Di samping itu, lulusan-lulusan luar negeri pun sudah antri untuk mendapatkan pekerjaan di dalam negeri. Tantangan-tantangan ini hanya bisa dihadapi dengan cara melakukan transformasi dalam tubuh perguruan tinggi Katolik di Indonesia.
“Agar kita tidak terseret dalam turbulensi tadi, kita diuntungkan oleh ajaran sosial gereja yang selalu diperbarui.

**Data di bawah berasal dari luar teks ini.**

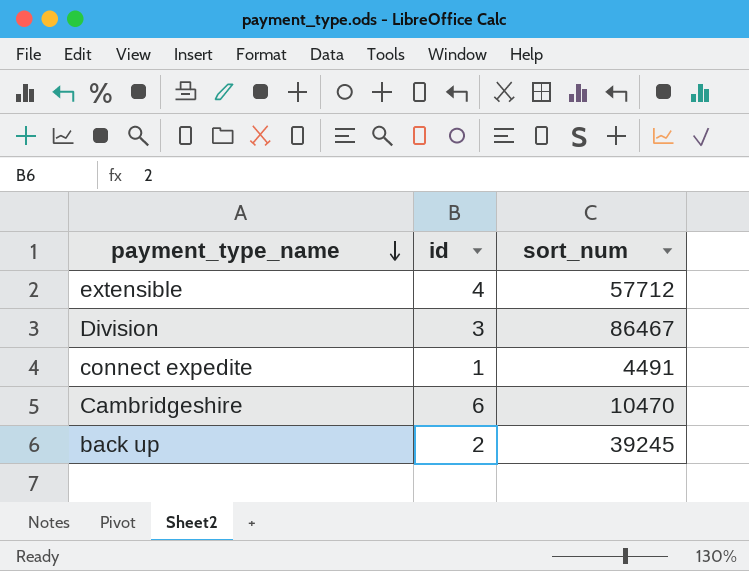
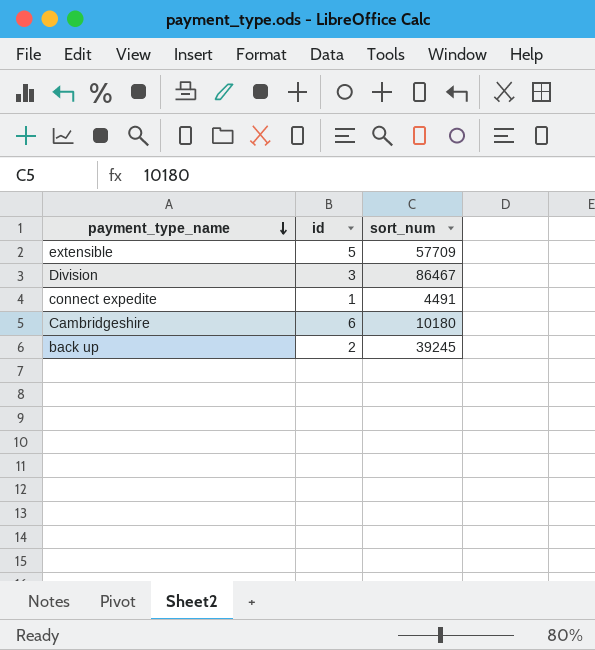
extensible | id: 4 -> 5
extensible | sort_num: 57712 -> 57709
Cambridgeshire | sort_num: 10470 -> 10180

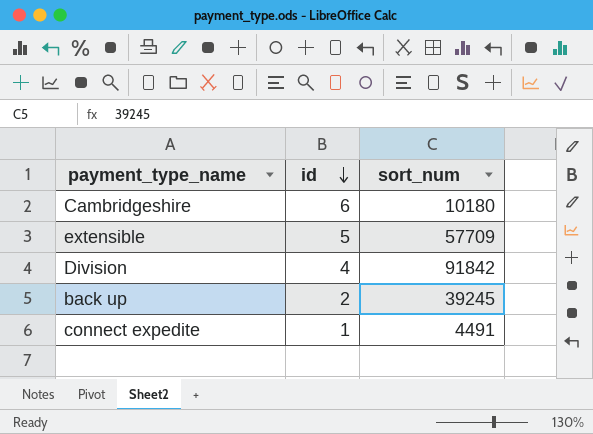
row order: payment_type_name descending -> id descending
Division | id: 3 -> 4
Division | sort_num: 86467 -> 91842

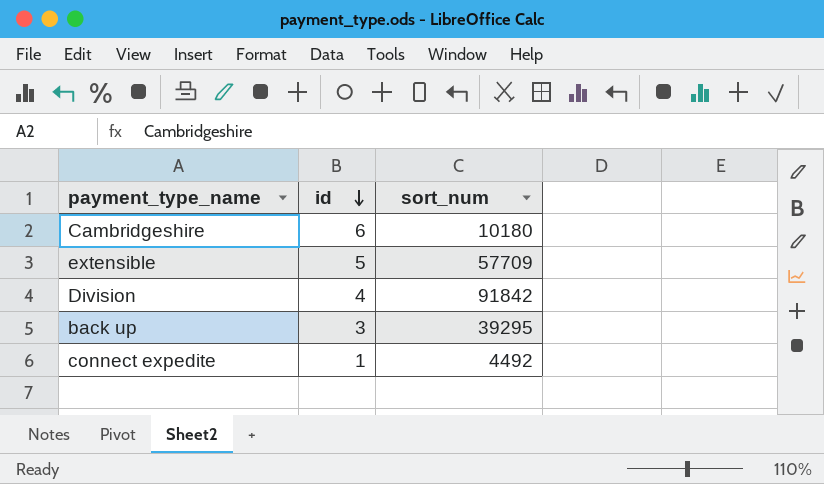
back up | id: 2 -> 3
back up | sort_num: 39245 -> 39295
connect expedite | sort_num: 4491 -> 4492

Jadi ada titik terang, ada kompas atau ada arahan. Kita harus ke sana dan kembali untuk berkontribusi kepada masyarakat,” ungkapnya.
Ketua Yayasan Pendidikan Santo Arnoldus Janssen (Yapenkar) P. Yulius Yasinto, SVD mengatakan, misi dasar APTIK adalah untuk menyatukan Perguruan Tinggi Katolik yang ada, guna mengejar tujuan yang sama yakni menyelenggarakan pendidikan Katolik yang sesuai dengan ajaran Gereja, sekaligus memberikan pelayanan kepada masyarakat tanpa sekat.

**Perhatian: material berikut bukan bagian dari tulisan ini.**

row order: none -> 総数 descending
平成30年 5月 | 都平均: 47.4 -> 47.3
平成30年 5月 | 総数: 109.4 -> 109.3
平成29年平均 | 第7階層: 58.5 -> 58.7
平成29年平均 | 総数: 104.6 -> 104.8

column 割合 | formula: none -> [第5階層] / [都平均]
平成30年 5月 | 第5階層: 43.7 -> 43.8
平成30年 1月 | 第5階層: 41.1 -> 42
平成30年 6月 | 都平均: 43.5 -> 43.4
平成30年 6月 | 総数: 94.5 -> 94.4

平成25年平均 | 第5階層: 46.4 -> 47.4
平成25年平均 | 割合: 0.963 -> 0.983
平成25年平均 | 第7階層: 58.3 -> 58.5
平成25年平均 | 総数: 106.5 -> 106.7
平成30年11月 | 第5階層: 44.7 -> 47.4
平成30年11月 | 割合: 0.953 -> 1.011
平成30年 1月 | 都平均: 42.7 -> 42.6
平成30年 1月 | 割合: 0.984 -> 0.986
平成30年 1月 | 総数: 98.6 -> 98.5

Semua anggota yang terhimpun di dalam APTIK menerima mahasiswa tanpa mamandang suku, agama, dan latar belakang. Kerja sama antar perguruan tinggi APTIK juga dilakukan dalam berbagai bidang yakni di bidang pembelajaran, penelitian, pemberdayaan masyarakat, komitmen ekologi dan lingkungan, pelayanan mahasiswa melalui kampus ministry, dan pengembangan platform digital pembelajaran.